▸ Records from a data source
BEGIN
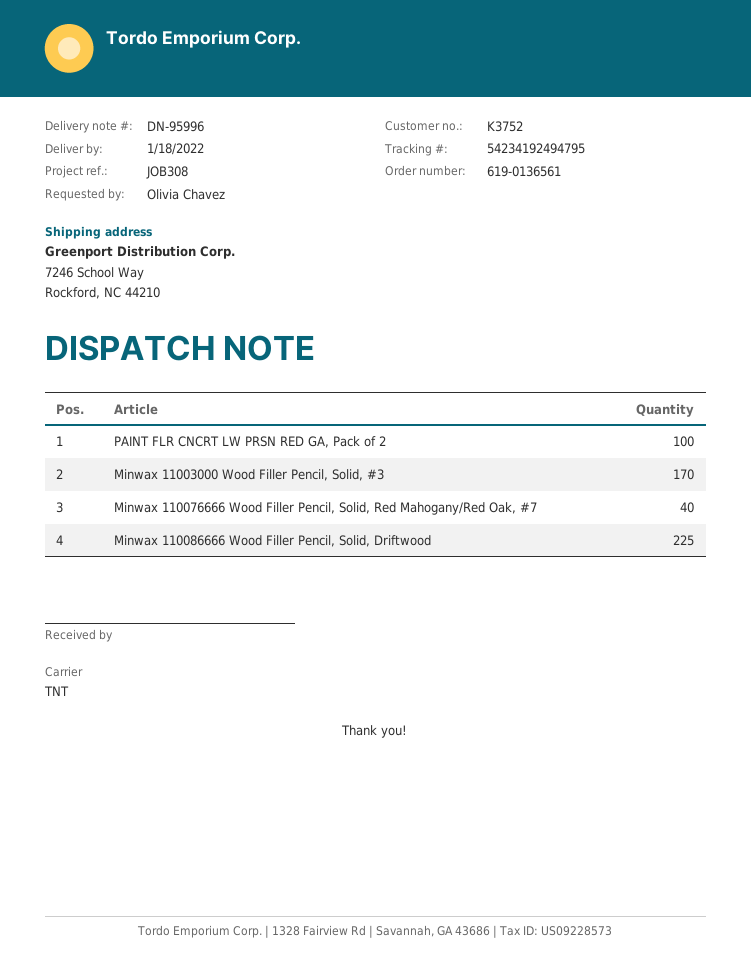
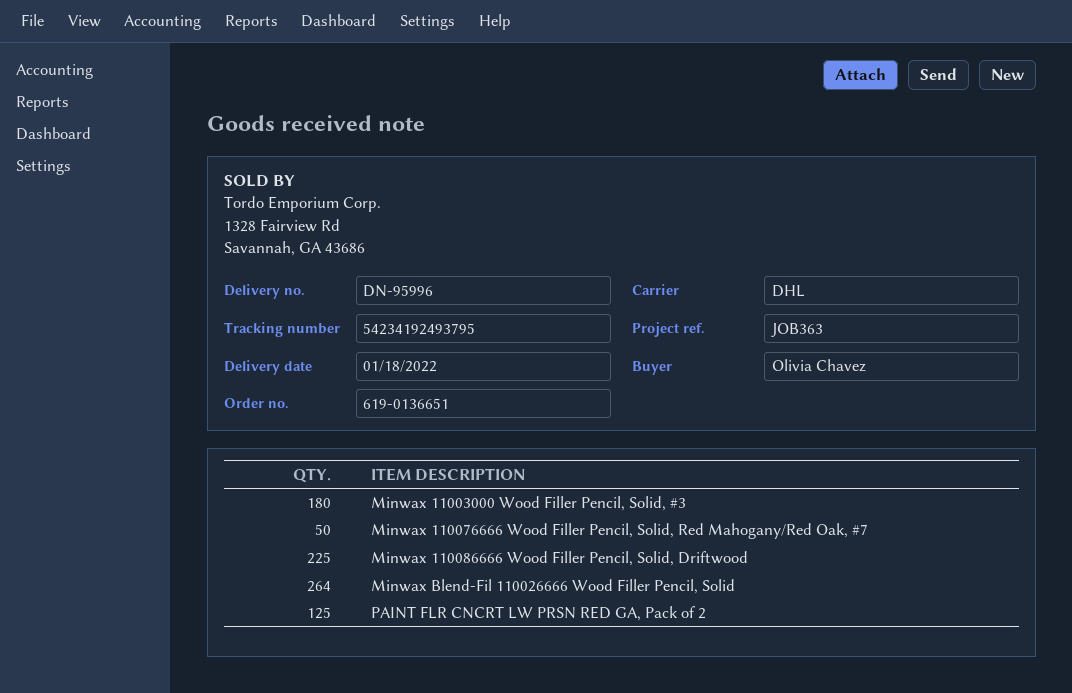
order number: 619-0136561 -> 619-0136651
reference: JOB308 -> JOB363
shipping method: TNT -> DHL
tracking number: 54234192494795 -> 54234192493795
PAINT FLR CNCRT LW PRSN RED GA, Pack of 2: 100 -> 125
Minwax 11003000 Wood Filler Pencil, Solid, #3: 170 -> 180
Minwax 110076666 Wood Filler Pencil, Solid, Red Mahogany/Red Oak, #7: 40 -> 50
Minwax Blend-Fil 110026666 Wood Filler Pencil, Solid: none -> 264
END
▸ Task description
Transcribe only the trailing portion of the entries above: the line that contains "shipping method: TNT -> DHL" and each line after it.

▸ Task response
shipping method: TNT -> DHL
tracking number: 54234192494795 -> 54234192493795
PAINT FLR CNCRT LW PRSN RED GA, Pack of 2: 100 -> 125
Minwax 11003000 Wood Filler Pencil, Solid, #3: 170 -> 180
Minwax 110076666 Wood Filler Pencil, Solid, Red Mahogany/Red Oak, #7: 40 -> 50
Minwax Blend-Fil 110026666 Wood Filler Pencil, Solid: none -> 264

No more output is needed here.